Il faut dire que le complexe du W-Arly-Pendjari ( WAP) est le plus important ensemble d’écosystèmes terrestres transfrontaliers, seml-aquatiques et aquatiques partagé par le Bénin, le Burkina Faso et le Niger encore en bon état de conservation. Ses ressources naturelles représentent un atout majeur pour les populations riveraines avec une économie principalement basée sur l’agriculture, l’élevage, la pêche, l’exploitation des ressources forestières et le tourisme.

Cependant, le complexe WAP est soumis à diverses menaces et de conflits d’usages tels que le braconnage, le pâturage illégal et l’extension des terres agricoles, amplifiés par les effets néfastes du changement climatique. Du fait de ce changement climatique, il pourrait constituer une zone de refuge pour un plus grand nombre de migrants et ainsi être sujet à des pressions plus importantes.

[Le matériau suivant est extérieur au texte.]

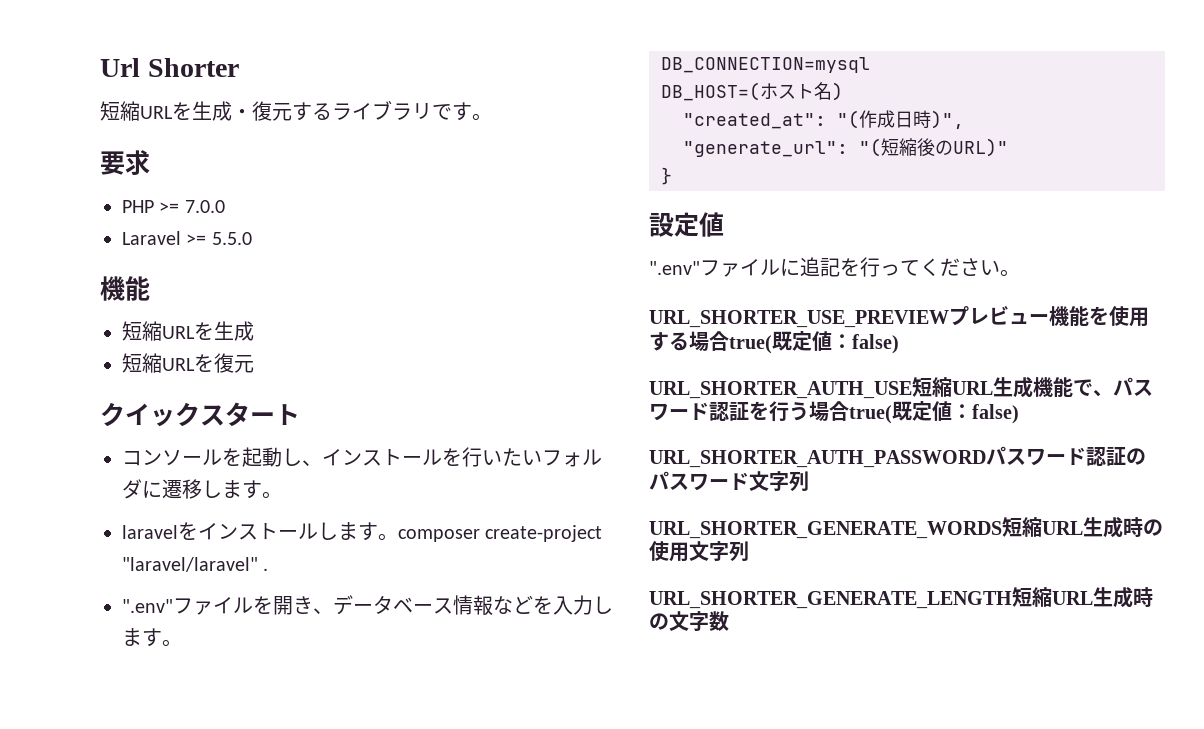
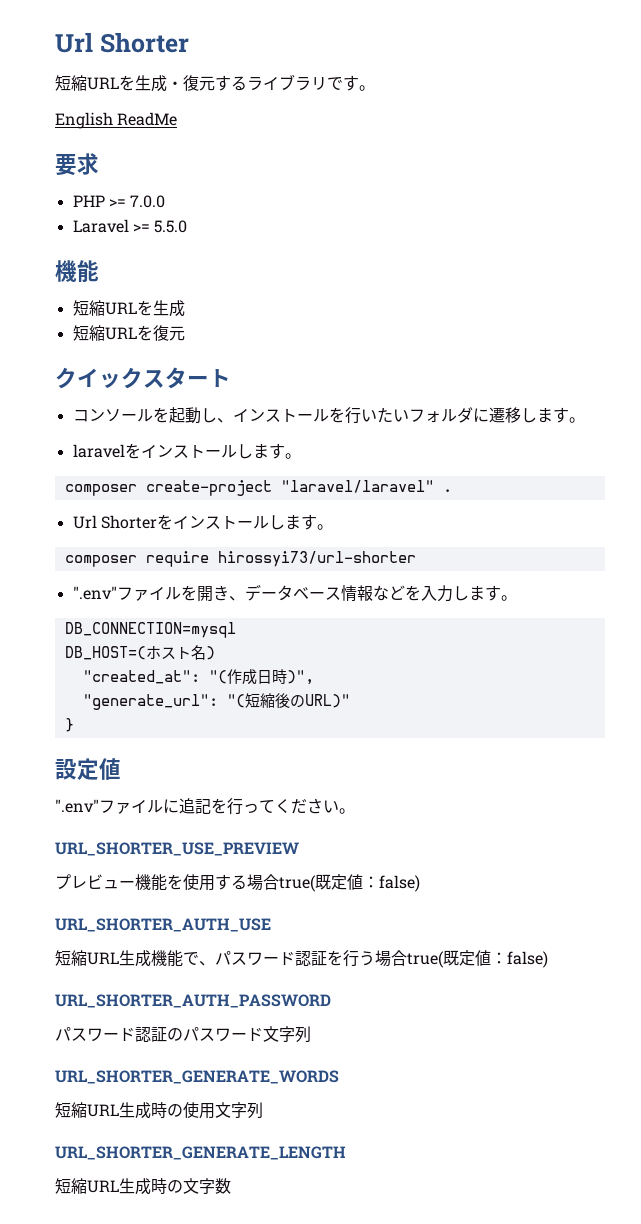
(492, 117) none -> [55,112,178,129] // English ReadMe
(398, 537) none -> (301, 456) //
(269, 569) none -> [72,514,333,530] [64,551,416,567] // Url Shorterをインストールします。 // composer require hirossyi73/url-shorter
(949, 319) none -> (299, 849) //
(912, 390) none -> (271, 925) //
(986, 459) none -> (331, 1001) //
(1002, 530) none -> (339, 1077) //
(1012, 600) none -> (346, 1153) //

L’objectif du projet AdaptWAP est de renforcer la résilience des écosystèmes et améliorer les moyens de subsistance des populations du complexe WAP en réponse au changement climatique, à travers l’établissement d’un système d’alerte précoce multi risques liés à la sécheresse, l’inondation et les feux de brousse, et la mise en place de mesures concrètes d’adaptation.

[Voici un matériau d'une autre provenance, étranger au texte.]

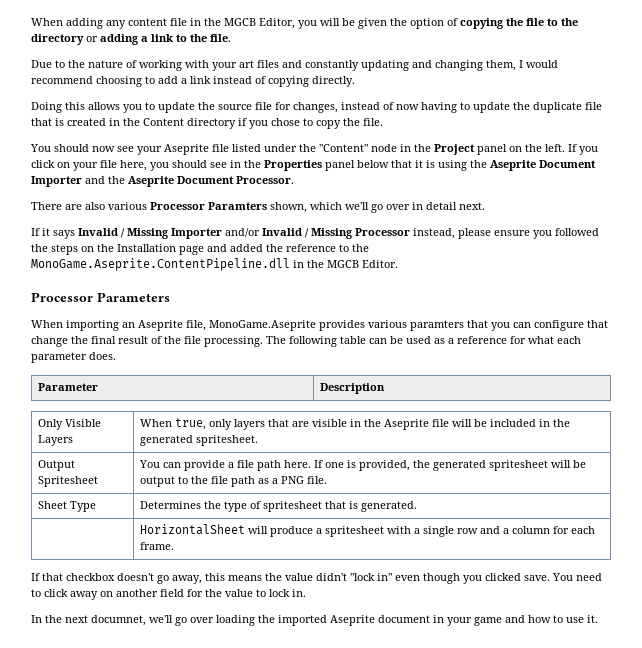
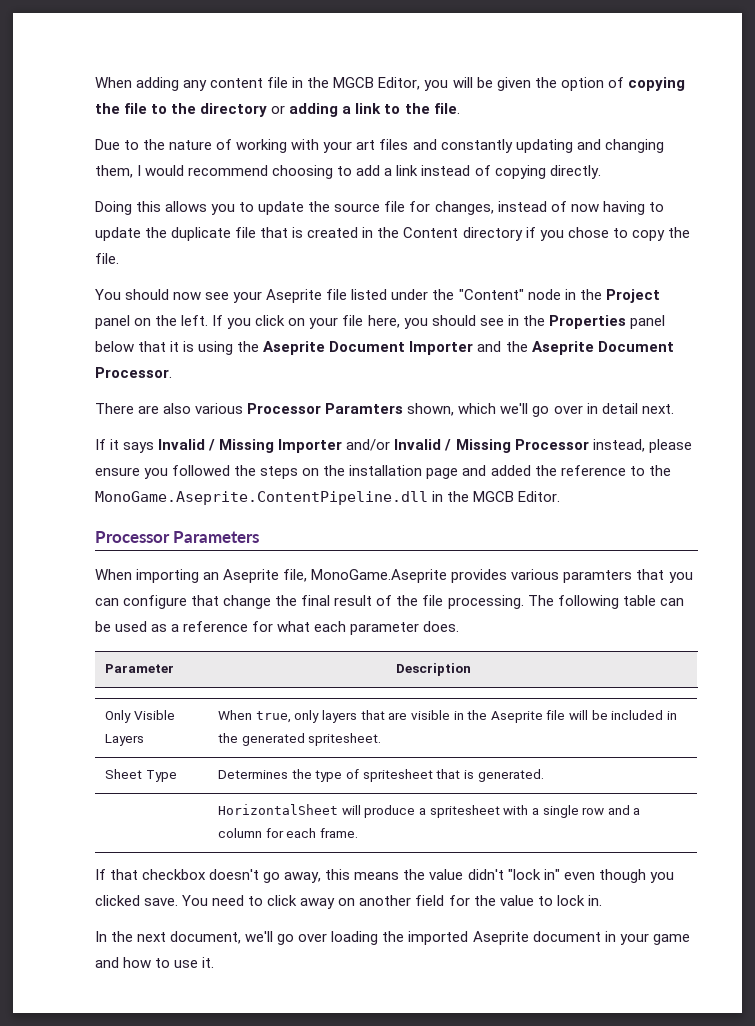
[117,244,176,252] Installation -> [349,465,423,476] installation
[38,460,76,471] [38,476,99,487] [139,460,587,471] [140,476,328,487] // Output Spritesheet | You can provide a file path here. If one is provided, the generated spritesheet will be output to the file path as a PNG file. -> (382, 739) none
[91,615,146,626] documnet, -> [170,931,242,944] document,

M. Louis Blanc Traoré, Coordonnateur régional du projet AdaptWAP

Il faut dire que parmi les trois pays concernés, le projet le projet a seulement démarré au Niger. C’est pourquoi à la faveur d’une interview à la presse, son coordonnateur régional a lancé un appel aux décideurs des deux autres pays. « Un projet n’existe que par ses résultats et produits pertinents et innovants à présenter aux populations, aux acteurs du terrain. Le projet AdaptWAP a démarré en avril 2020 et jusqu’à présent, il y a des pays qui n’ont pas encore démarré leur projet national à savoir le Bénin et le Burkina Faso. Mon mot pour les décideurs est d’œuvrer pour que ce projet puisse enfin démarrer dans ces deux pays », a plaidé M. Louis Blanc Traoré.

Ils ont dit

En marge des travaux de cet atelier régional, des participants se sont confiés à la presse. Il s’agit de M.Augustin Tankoano, maire de la commune urbaine de Diapaga au Burkina Faso et de M. Benoît Doamba, directeur général de l’Office national des aires protégées du Burkina Faso et coordonnateur national du projet au pays des hommes intègres. Le premier a fondamentalement exprimé certaines doléances et le second a mis l’accent sur l’importance du projet dans la vie des populations riveraines du complexe transfrontalier WAP. Lire ci-dessous leur intervention.

M. Augustin Tankoano, Maire de Diapaga au Burkina Faso

« Au niveau du Bénin, je n’ai pas vu seul un maire. Alors qu’en réalité, il s’agit de la résilience des populations riveraines. Maintenant, ces populations ne sont pas fortement représentées. Nous sommes en train d’initier un groupement de coopération transfrontalier des communes du Niger avec le Burkina et le Bénin. Toutes les communes concernées auraient pu être invitées à cet atelier. Il fallait aussi que nos services techniques soient là. De même les directions de l’agriculture, de l’élevage etc »

M. Benoît Doamba, Coordonnateur national du projet AdaptWAP au Burkina Faso

« Il s’agit de trouver des solutions pour que les communautés puissent s’adapter aux changements climatiques et pourront mieux contribuer à la conservation. Car si elles ne s’adaptent pas, elles vont se rabattre sur la forêt ou ses périphéries. Il faut donc trouver des solutions pour essayer de diminuer les pressions sur les ressources. Si nos points d’eau tarissent, il faut voir comment faire? Si les saisons pluvieuses se raccourcissent, il faut voir comment trouver des solutions? Il faut dire que les gens se disent que ce qui se passait autrefois est fini. La nature bienveillante fournisseur de toutes nos ressources est en train de changer. Il faudrait que les gens pensent à éviter les gaspillages dans leur consommation et prendre des dispositions pour éviter que tout se dégrade rapidement. Il faudrait que les gens en soient conscients à tous les niveaux qu’ils soient étatiques ou non ».